- [To do] With the images set aside, retype every record below character for character.

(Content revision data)
****************************************
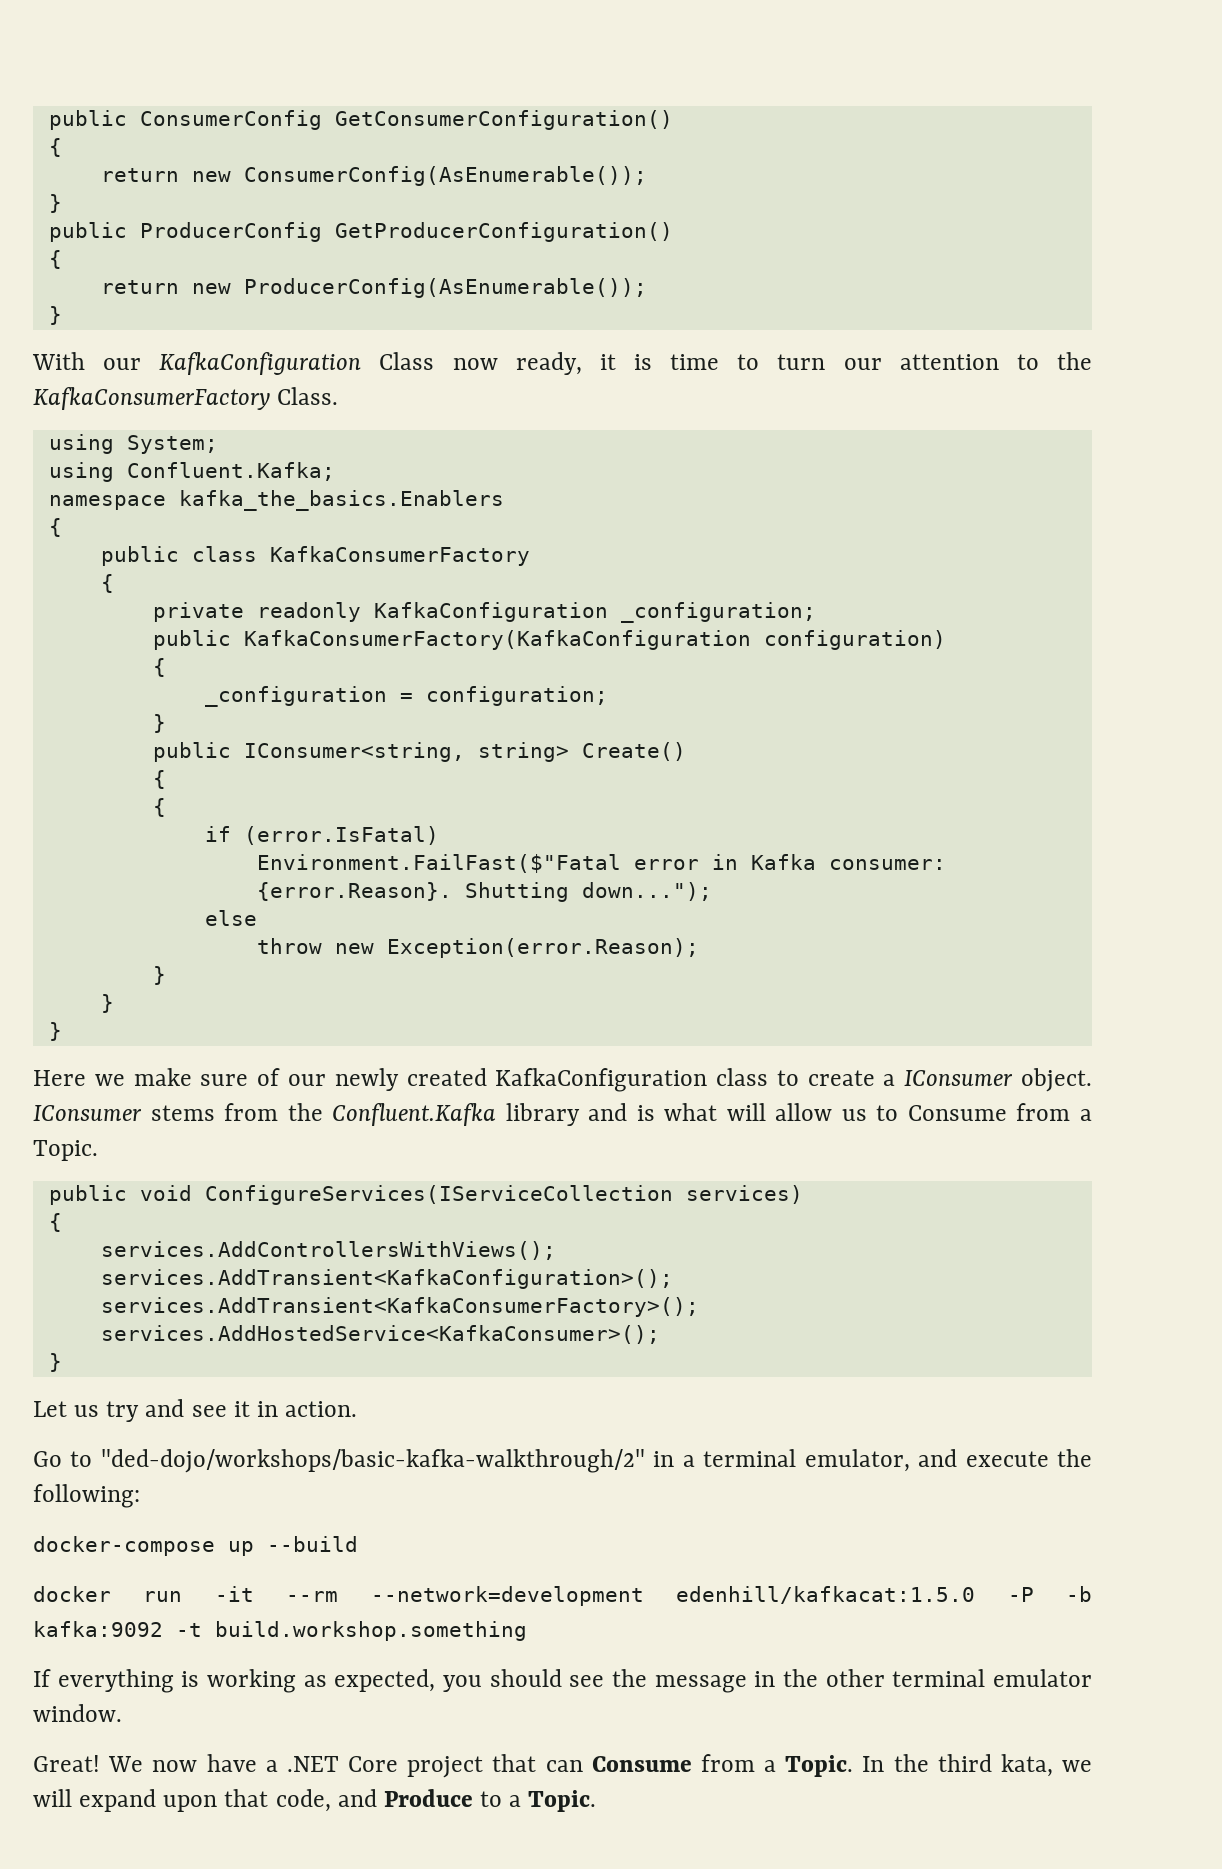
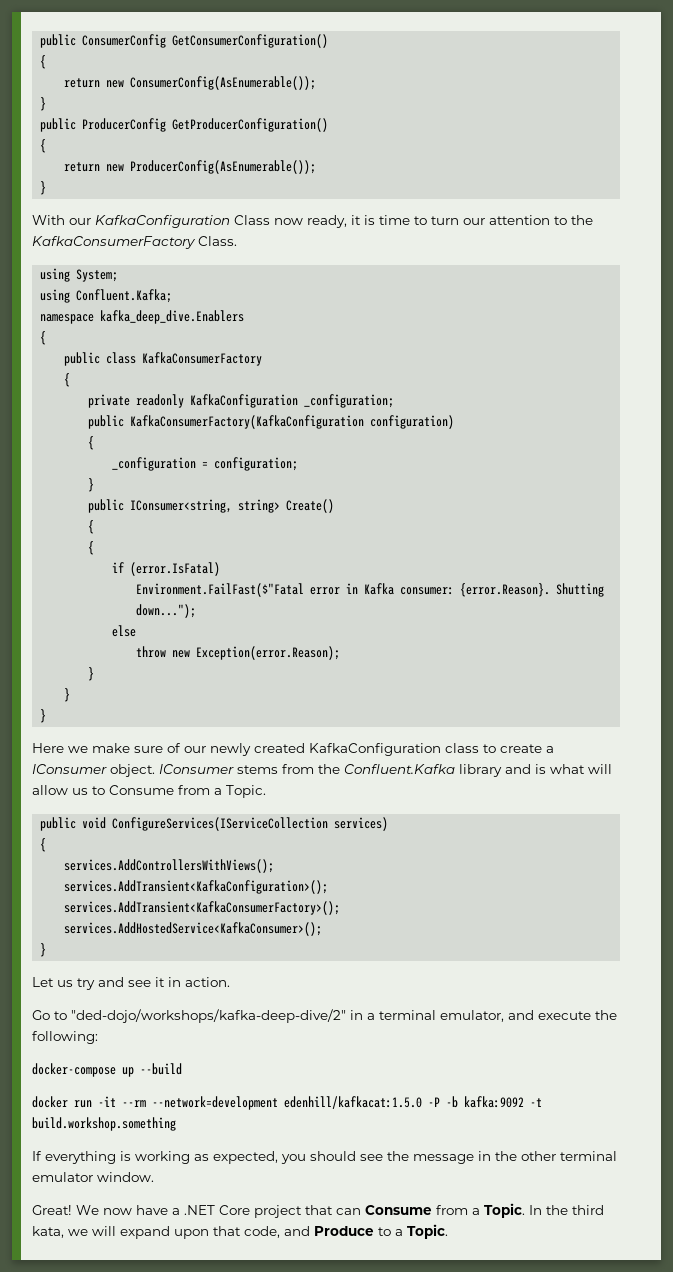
[178,490,504,511] kafka_the_basics.Enablers -> [100,310,245,324] kafka_deep_dive.Enablers
[100,1449,645,1473] "ded-dojo/workshops/basic-kafka-walkthrough/2" -> [71,1009,346,1023] "ded-dojo/workshops/kafka-deep-dive/2"

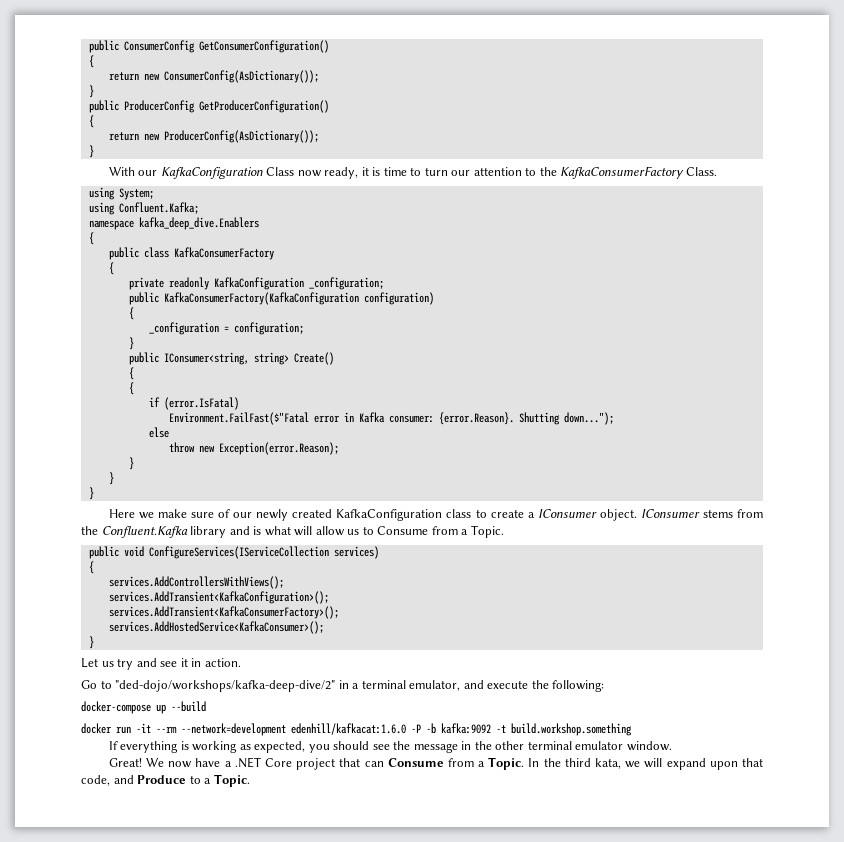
[130,76,317,90] ConsumerConfig(AsEnumerable()); -> [163,70,319,83] ConsumerConfig(AsDictionary());
[130,160,317,174] ProducerConfig(AsEnumerable()); -> [163,130,319,143] ProducerConfig(AsDictionary());
[284,1096,422,1109] edenhill/kafkacat:1.5.0 -> [291,723,406,735] edenhill/kafkacat:1.6.0

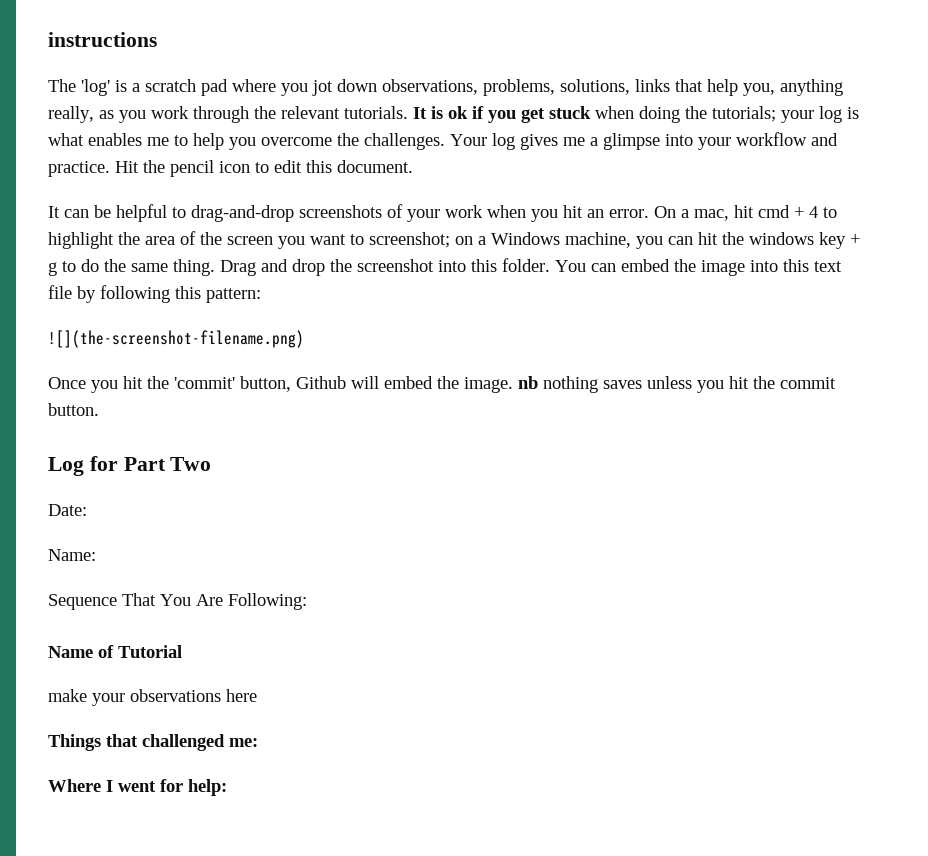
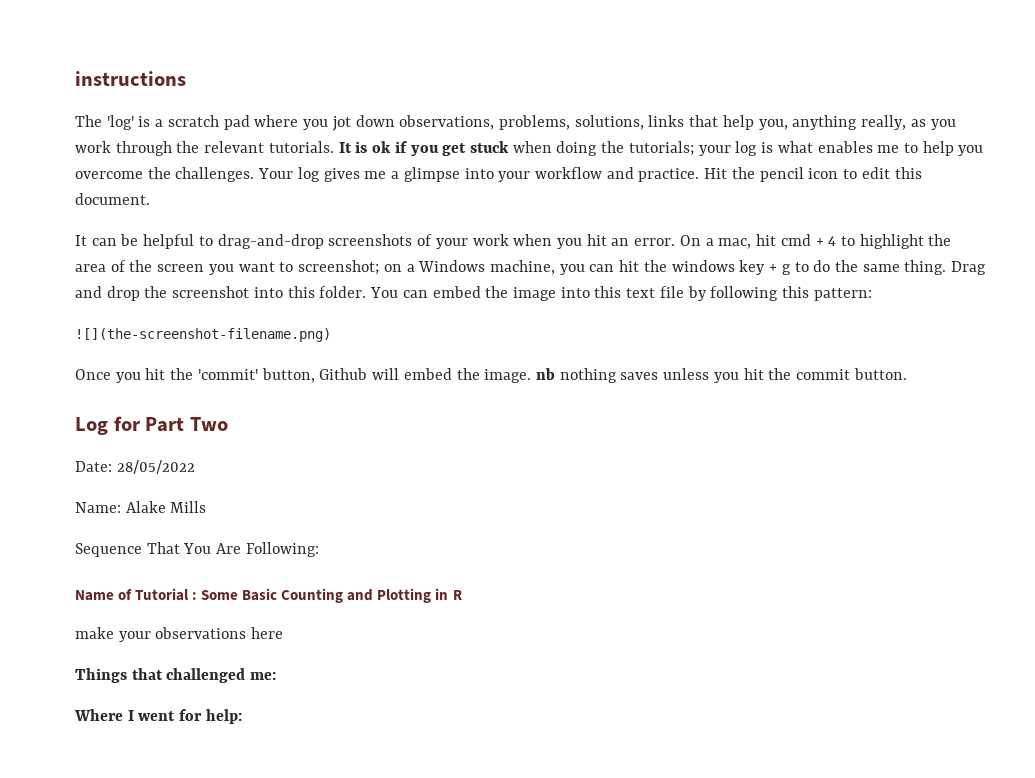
(87, 510) none -> [116,460,195,474] 28/05/2022
(96, 555) none -> [125,501,207,513] Alake Mills
(182, 651) none -> [192,588,462,603] : Some Basic Counting and Plotting in R

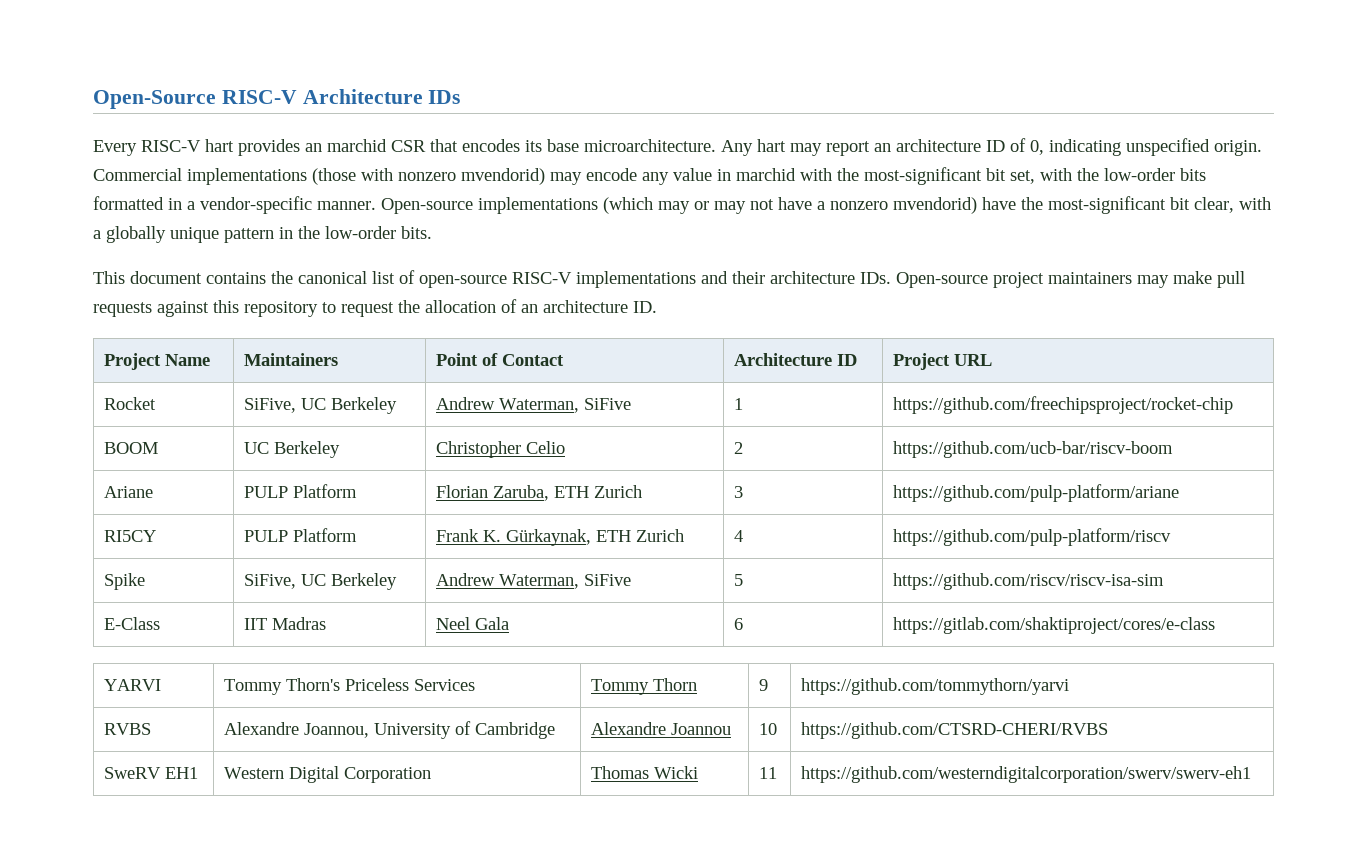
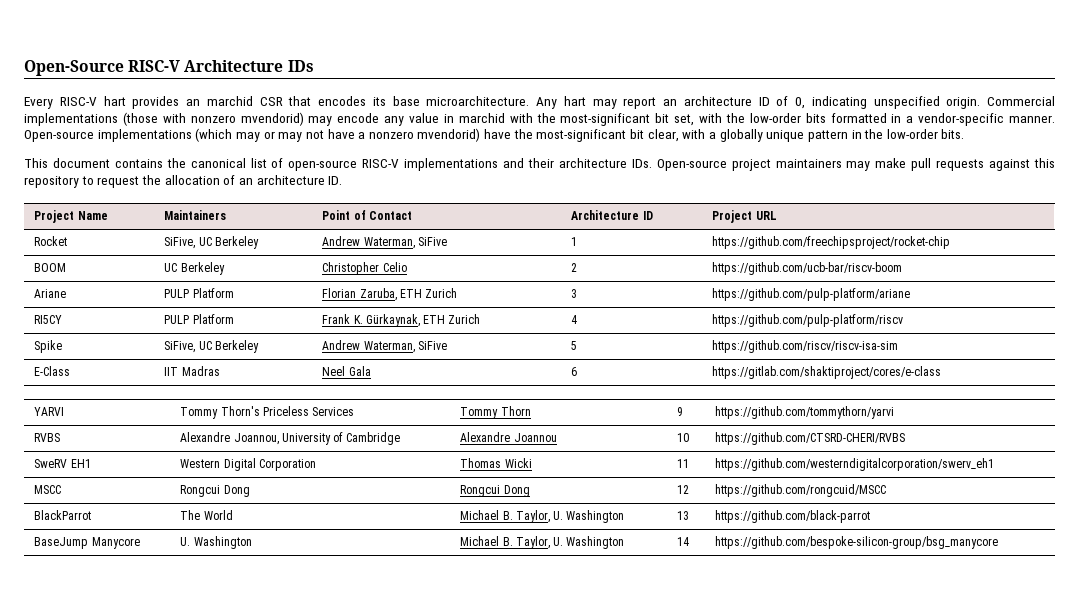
[801,766,1252,783] https://github.com/westerndigitalcorporation/swerv/swerv-eh1 -> [715,458,995,471] [34,485,62,494] [180,485,250,497] [460,485,530,497] [677,485,690,494] [715,484,887,497] [34,510,92,520] [180,510,233,520] [460,510,625,523] [677,511,690,520] [715,510,871,523] [34,537,140,549] [180,536,252,549] [460,536,625,549] [677,537,690,546] [715,536,999,549] https://github.com/westerndigitalcorporation/swerv_eh1 // MSCC | Rongcui Dong | Rongcui Dong | 12 | https://github.com/rongcuid/MSCC // BlackParrot | The World | Michael B. Taylor, U. Washington | 13 | https://github.com/black-parrot // BaseJump Manycore | U. Washington | Michael B. Taylor, U. Washington | 14 | https://github.com/bespoke-silicon-group/bsg_manycore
****************************************
- [Exercise result]
[178,490,504,511] kafka_the_basics.Enablers -> [100,310,245,324] kafka_deep_dive.Enablers
[100,1449,645,1473] "ded-dojo/workshops/basic-kafka-walkthrough/2" -> [71,1009,346,1023] "ded-dojo/workshops/kafka-deep-dive/2"

[130,76,317,90] ConsumerConfig(AsEnumerable()); -> [163,70,319,83] ConsumerConfig(AsDictionary());
[130,160,317,174] ProducerConfig(AsEnumerable()); -> [163,130,319,143] ProducerConfig(AsDictionary());
[284,1096,422,1109] edenhill/kafkacat:1.5.0 -> [291,723,406,735] edenhill/kafkacat:1.6.0

(87, 510) none -> [116,460,195,474] 28/05/2022
(96, 555) none -> [125,501,207,513] Alake Mills
(182, 651) none -> [192,588,462,603] : Some Basic Counting and Plotting in R

[801,766,1252,783] https://github.com/westerndigitalcorporation/swerv/swerv-eh1 -> [715,458,995,471] [34,485,62,494] [180,485,250,497] [460,485,530,497] [677,485,690,494] [715,484,887,497] [34,510,92,520] [180,510,233,520] [460,510,625,523] [677,511,690,520] [715,510,871,523] [34,537,140,549] [180,536,252,549] [460,536,625,549] [677,537,690,546] [715,536,999,549] https://github.com/westerndigitalcorporation/swerv_eh1 // MSCC | Rongcui Dong | Rongcui Dong | 12 | https://github.com/rongcuid/MSCC // BlackParrot | The World | Michael B. Taylor, U. Washington | 13 | https://github.com/black-parrot // BaseJump Manycore | U. Washington | Michael B. Taylor, U. Washington | 14 | https://github.com/bespoke-silicon-group/bsg_manycore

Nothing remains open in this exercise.